Version 0.236.1 upgrade fail on Docker Compose

pcctw168 · July 18, 2023, 2:19pm

Hi n8n Team,

I use this way to upgrade for a long time, and it works perfectly.
I used version 0.234.1 before I upgrade this time(0.236.1), but I cannot enter the system
and it always shows “n8n is starting up. Please wait”

This is my docker-compose.yml file, I don’t know if I changed something by mistake?
Please help! Thanks!

docker-compose.yml
version: “3”

services:
traefik:
image: “traefik”
restart: always
command:

“–api=true”
“–api.insecure=true”
“–providers.docker=true”
“–providers.docker.exposedbydefault=false”
“–entrypoints.web.address=:80”
“–entrypoints.web.http.redirections.entryPoint.to=websecure”
“–entrypoints.web.http.redirections.entrypoint.scheme=https”
“–entrypoints.websecure.address=:443”
“–certificatesresolvers.mytlschallenge.acme.tlschallenge=true”
“–certificatesresolvers.mytlschallenge.acme.email=${SSL_EMAIL}”
“–certificatesresolvers.mytlschallenge.acme.storage=/letsencrypt/acme.json”
ports:
“80:80”
“443:443”
volumes:
${DATA_FOLDER}/letsencrypt:/letsencrypt
/var/run/docker.sock:/var/run/docker.sock:ro

n8n:
image: n8nio/n8n:0.236.1
restart: always
ports:

“127.0.0.1:5678:5678”
labels:
traefik.enable=true
traefik.http.routers.n8n.rule=Host(${SUBDOMAIN}.${DOMAIN_NAME})
traefik.http.routers.n8n.tls=true
traefik.http.routers.n8n.entrypoints=web,websecure
traefik.http.routers.n8n.tls.certresolver=mytlschallenge
traefik.http.middlewares.n8n.headers.SSLRedirect=true
traefik.http.middlewares.n8n.headers.STSSeconds=315360000
traefik.http.middlewares.n8n.headers.browserXSSFilter=true
traefik.http.middlewares.n8n.headers.contentTypeNosniff=true
traefik.http.middlewares.n8n.headers.forceSTSHeader=true
traefik.http.middlewares.n8n.headers.SSLHost=${DOMAIN_NAME}
traefik.http.middlewares.n8n.headers.STSIncludeSubdomains=true
traefik.http.middlewares.n8n.headers.STSPreload=true
traefik.http.routers.n8n.middlewares=n8n@docker
environment:
N8N_BASIC_AUTH_ACTIVE=true
N8N_BASIC_AUTH_USER
N8N_BASIC_AUTH_PASSWORD
N8N_HOST=${SUBDOMAIN}.${DOMAIN_NAME}
N8N_PORT=5678
N8N_PROTOCOL=https
NODE_ENV=production
WEBHOOK_URL=https://${SUBDOMAIN}.${DOMAIN_NAME}/
GENERIC_TIMEZONE=${GENERIC_TIMEZONE}
N8N_EMAIL_MODE=smtp
N8N_SMTP_HOST=smtp.gmail.com
N8N_SMTP_PORT=465
[email protected]
N8N_SMTP_PASS=REDACTED
[email protected]
N8N_SMTP_SSL=true
volumes:
${DATA_FOLDER}/.n8n:/home/node/.n8n

EmeraldHerald · July 18, 2023, 4:06pm

Hi @pcctw168 Sorry you’re running into this!
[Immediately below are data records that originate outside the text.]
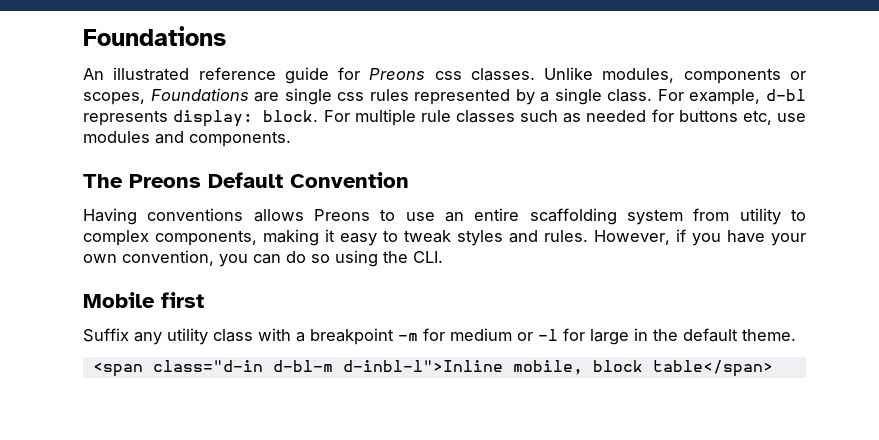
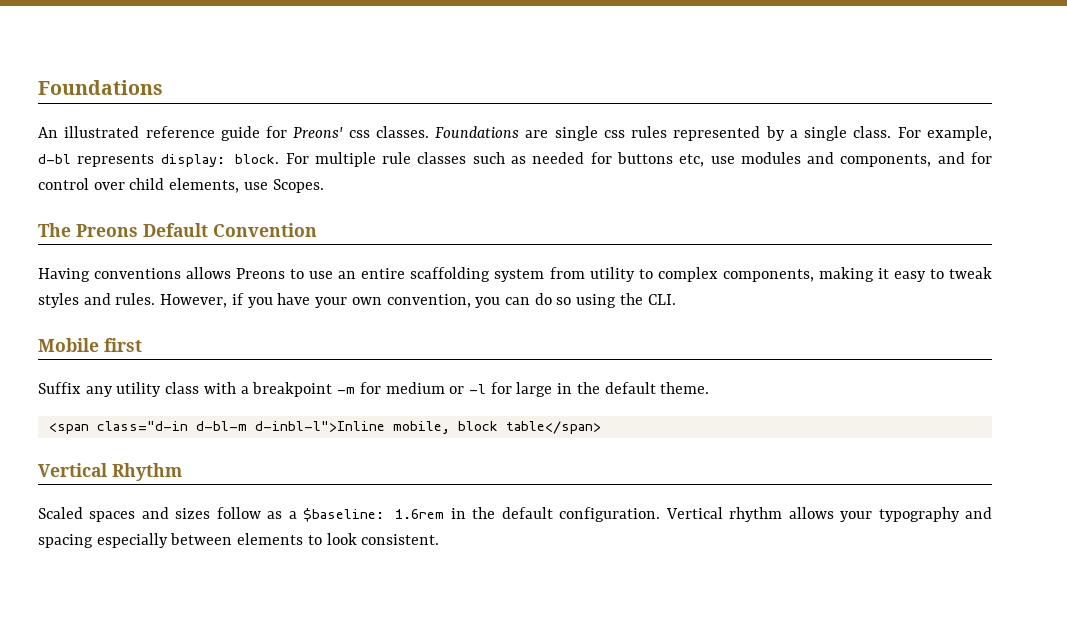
[369,68,426,80] Preons -> [293,127,344,138] Preons'
[544,67,806,84] [83,92,145,105] Unlike modules, components or scopes, -> (429, 132) none
[189,131,291,147] components. -> [840,152,993,167] [38,178,324,193] components, and for control over child elements, use Scopes.
(773, 368) none -> [38,463,182,481] [38,507,992,522] [38,533,440,548] // Vertical Rhythm // Scaled spaces and sizes follow as a $baseline: 1.6rem in the default configuration. Vertical rhythm allows your typography and spacing especially between elements to look consistent.

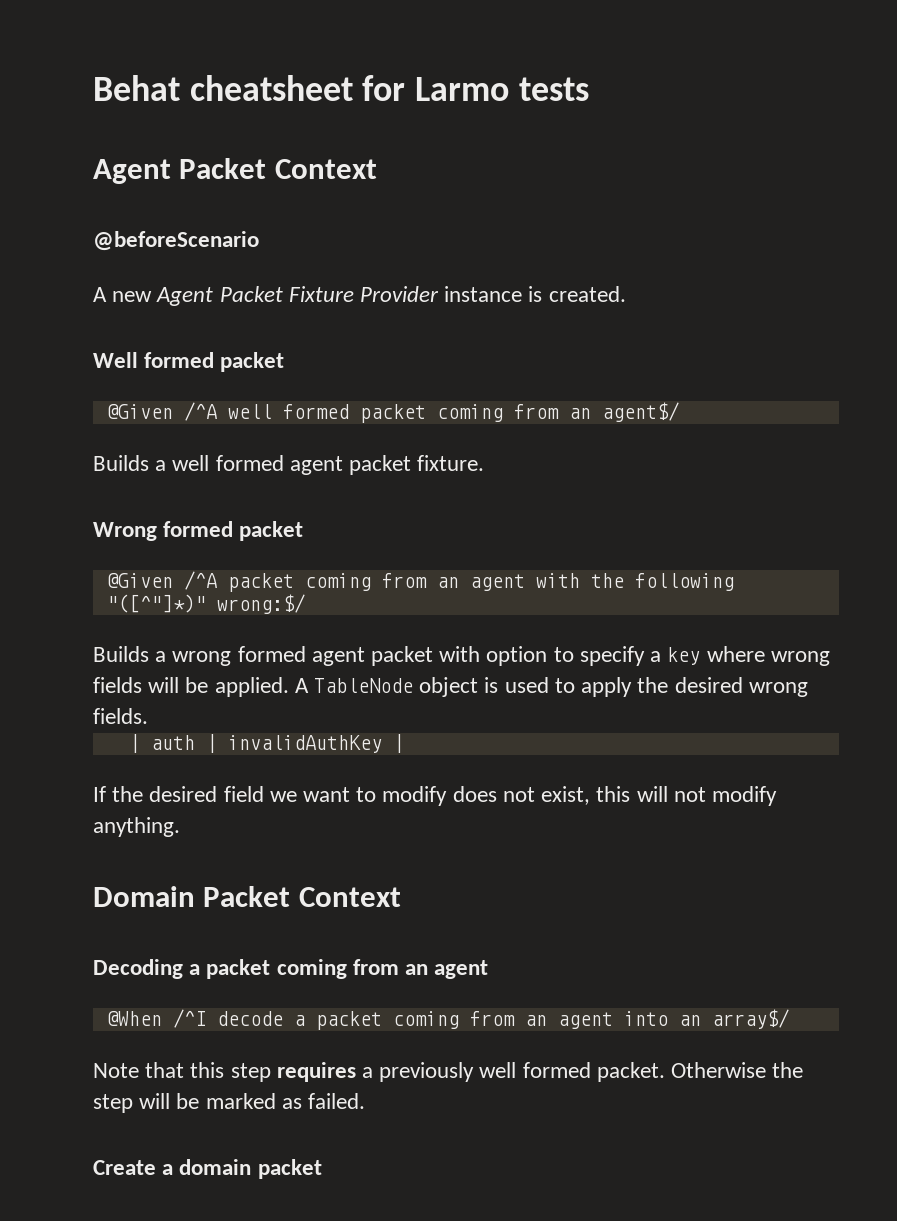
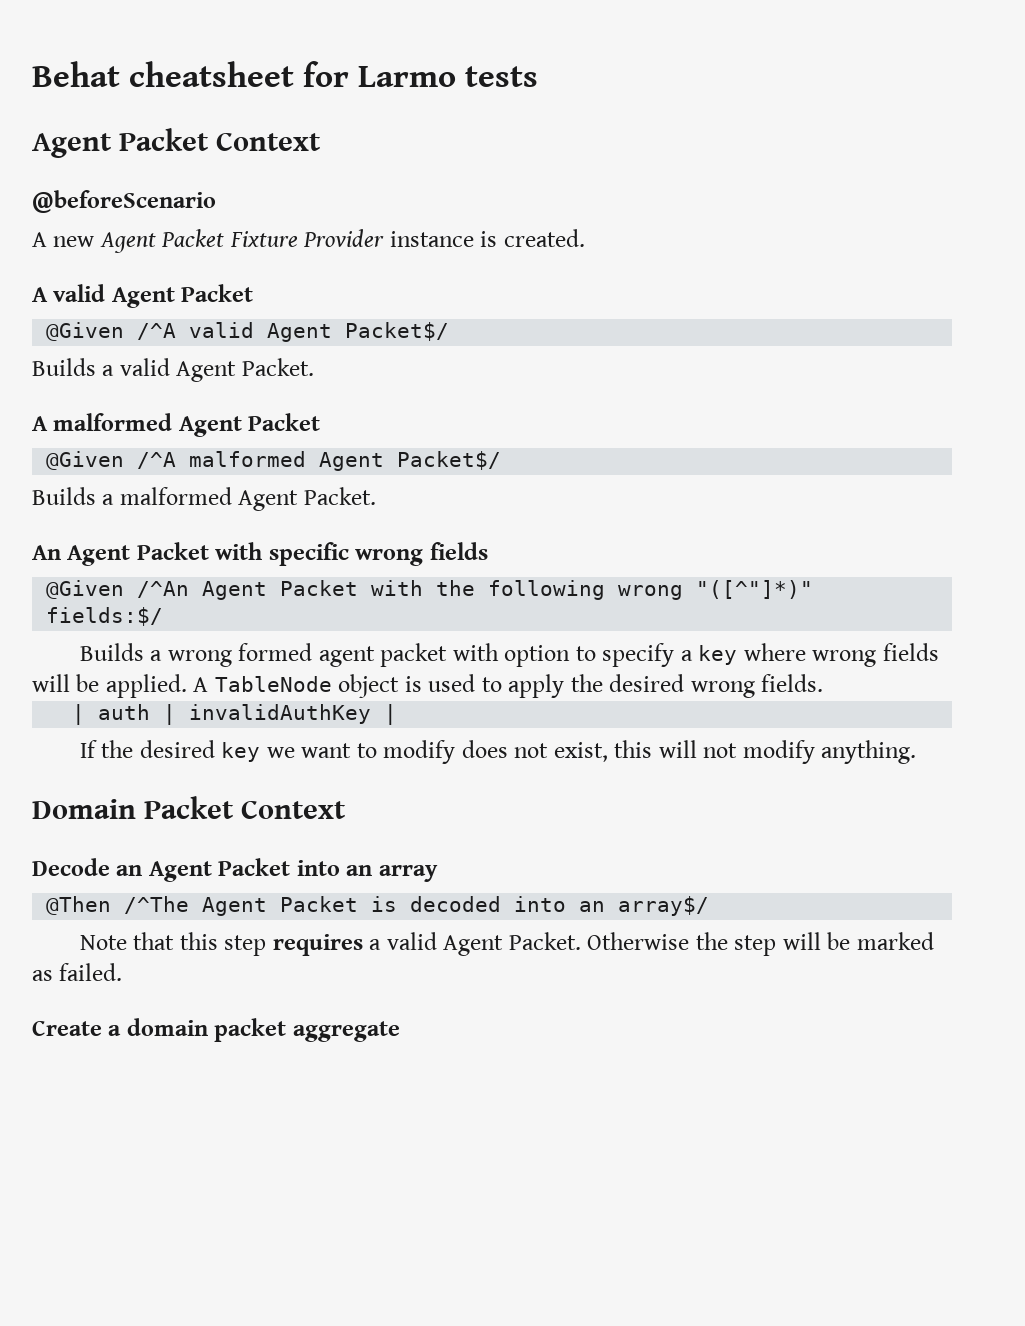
[93,352,285,372] [106,402,679,423] [93,455,485,475] [93,521,304,541] [106,571,734,592] [106,594,305,614] Well formed packet // @Given /^A well formed packet coming from an agent$/ // Builds a well formed agent packet fixture. // Wrong formed packet // @Given /^A packet coming from an agent with the following "([^"]*)" wrong:$/ -> [32,284,254,308] [46,322,450,342] [32,358,314,382] [32,413,321,437] [46,451,502,471] [32,487,376,511] [32,542,488,566] [46,580,814,600] [46,607,164,626] A valid Agent Packet // @Given /^A valid Agent Packet$/ // Builds a valid Agent Packet. // A malformed Agent Packet // @Given /^A malformed Agent Packet$/ // Builds a malformed Agent Packet. // An Agent Packet with specific wrong fields // @Given /^An Agent Packet with the following wrong "([^"]*)" fields:$/
[223,786,264,802] field -> [221,742,261,762] key
[93,959,489,979] [106,1009,613,1030] Decoding a packet coming from an agent // @When /^I decode a packet coming from an agent -> [32,858,438,882] [46,896,502,916] Decode an Agent Packet into an array // @Then /^The Agent Packet is decoded
[379,1062,665,1082] previously well formed packet. -> [386,932,581,956] valid Agent Packet.
(322, 1169) none -> [292,1021,400,1042] aggregate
Thanks so much for sharing your Docker compose file - would you happen to have any logs you could share, as well? That might help us troubleshoot with you!

pcctw168 · July 19, 2023, 4:13am

Thanks for your quick feedback.

I try to use command “docker-compose logs” to get the log,
but the output is too long and cannot see all logs. It shows a lot of message like this:

query is slow: INSERT INTO “TMP_execution_entity” SELECT * FROM “execution_entity” LIMIT 431710, 10
n8n_1 | execution time: 38131

I try to capture the screenshot as file, is it useful?
Or how can I give you more information?

Many Thanks!

EmeraldHerald · July 19, 2023, 1:08pm

Hi @pcctw168 - thanks for that!

I don’t think anything in particular is wrong here - the version you’re upgrading to has a mandatory database migration, and if you have a particularly large database, it’s going to take some time Taking a look at your screenshot, there’s some progress, for example:

...LIMIT 381170, 10
...LIMIT 381500, 10

The Select syntax in SQLite is SELECT columns FROM table LIMIT offset, count; - you can see this in the screenshot, as n8n is fetching 10 rows starting at row 381170 to migrate. The next (slow) query has it fetching 10 rows starting at 381500, so there’s progress.

You’ll likely need to run this for quite a bit, but it’s working as intended!

DeskDude47 · July 21, 2023, 3:35pm

I’m having a similar issue here. My logs have been stuck for the past hour, and I see almost constant 99% CPU usage on the host machine. Any help or update here would be super appreciated.
Screenshot 2023-07-21 103333

EmeraldHerald · July 21, 2023, 3:40pm

I once again will call on @krynble to the rescue here

krynble · July 21, 2023, 4:26pm

What @EmeraldHerald said is right, n8n is copying 10 executions at a time in order to optimize the execution table.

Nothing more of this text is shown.